O esforço ao equilibrar trabalho e família pode levar a altos níveis de estresse e esgotamento. Não é preciso ir muito longe. Basta acessar brevemente notícias nos jornais cotidianos, onde estudos indicam que mulheres trabalhadoras relatam níveis mais elevados de estresse relacionado ao equilíbrio entre vida profissional e pessoal em comparação aos homens. Ademais, diversas pesquisas mostram que empresas com maior diversidade de gênero em seus quadros de funcionários, especialmente em posições de liderança, tendem a ter melhores resultados financeiros, maior inovação e um ambiente de trabalho mais inclusivo. Embora tenham sido feitos progressos significativos, muitos desafios ainda são persistentes, especialmente em termos de divisão de tarefas domésticas, desigualdade salarial e representação em vários setores. Mudanças culturais e o comprometimento das organizações são caminhos essenciais para criação de um ambiente onde as mulheres possam prosperar tanto no ambiente familiar quanto profissional. Em Não Sei Como Ela Consegue, lançado em 2011, a situação não é exatamente animadora, mas a proposta de entretenimento entrega o almejado final gratificante, mesmo que ainda esteja longe da realidade de muitas mulheres.
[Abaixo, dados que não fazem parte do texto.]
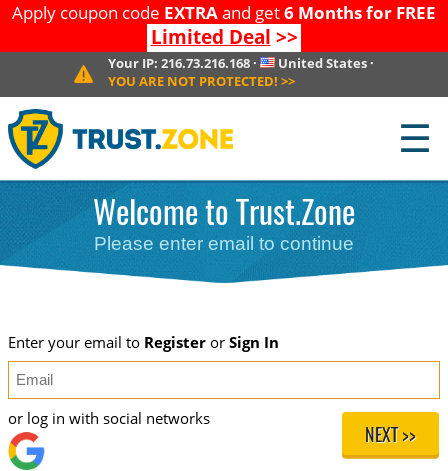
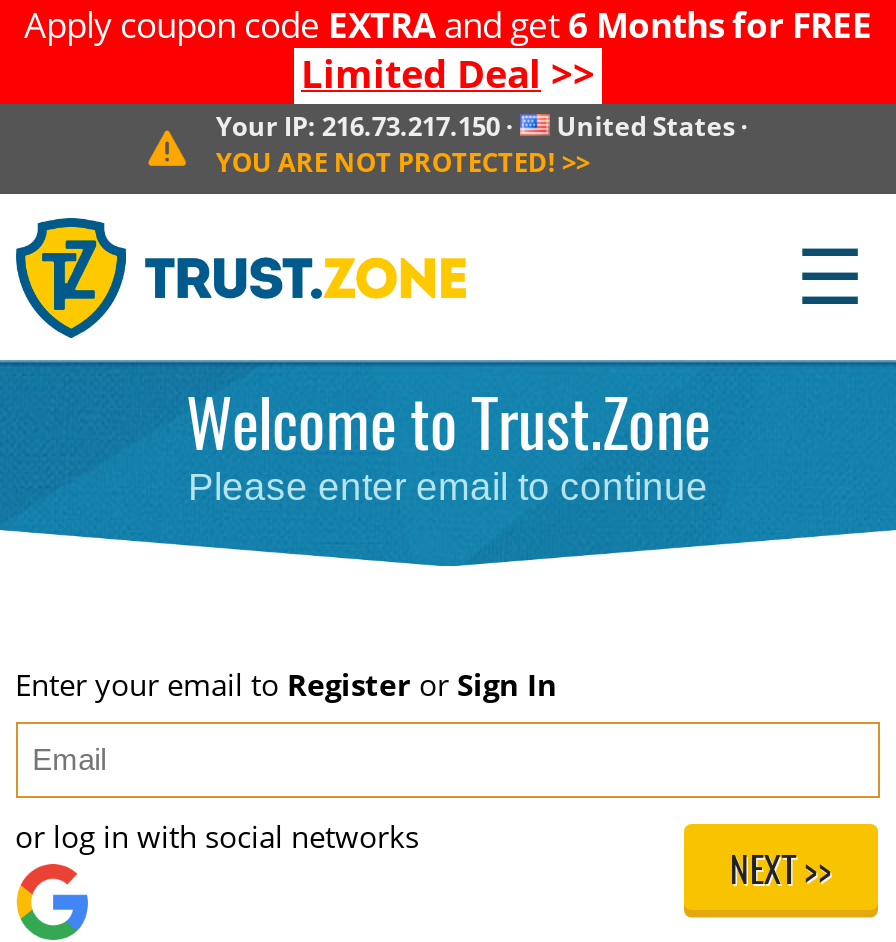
- Your IP: 216.73.216.168 · United States ·
+ Your IP: 216.73.217.150 · United States ·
Escrito por Aline Brosch McKenna, isto é, um viés feminino, mas dirigido por Douglas McGrath, ou seja, um ponto de vista masculino, a comédia romântica protagonizada por Sarah Jessica Parker, intitulada adequadamente de Não Sei Como Ela Consegue, apresenta ao espectador momentos de risos soltos, abordagens rapidamente sérias e instabilidades narrativas constantes, mas nada que estrague a sua proposta de entretenimento. Inspirado no livro de Alisson Pearson, o enredo se concentra em Kate Reddy, uma executiva financeira bem-sucedida e que trabalha numa firma de investimentos em Boston. Ela é uma dessas mulheres multitarefas que tentam equilibrar sua carreira exigente com a vida familiar. Casada com Richard Reddy (Greg Kinnear), um arquiteto que recentemente perdeu o emprego e tenta se recolocar no mercado de trabalho, eles têm dois filhos pequenos e precisam organizar as suas rotinas para dar conta dos boletos, da educação das crianças e das necessárias fagulhas para manutenção do casamento, algo legitimado no papel, mas praticamente longínquo diante da rotina exaustiva da protagonista.

Nesse festival funcional de clichês, Kate constantemente luta para encontrar um equilíbrio entre suas responsabilidades profissionais e suas obrigações familiares. Ela precisa lidar com a culpa de não passar tanto tempo com seus filhos quanto gostaria e as expectativas da sociedade sobre o papel da mulher como mãe e profissional. No trabalho, a personagem recebe uma grande oportunidade quando é designada para liderar um importante projeto financeiro. Isso requer viagens frequentes ao vertiginoso ambiente corporativo de Nova Iorque e mais tempo longe de sua família. Durante o processo, ela começa a trabalhar de perto com Jack Abelhammer (Pierce Brosnan), um atraente colega de trabalho que se torna uma possível tentação romântica, disponível para ser acessada a qualquer momento, principalmente pelo fato de se manter distanciada do marido, personagem que assume os filhos enquanto ela trabalha arduamente.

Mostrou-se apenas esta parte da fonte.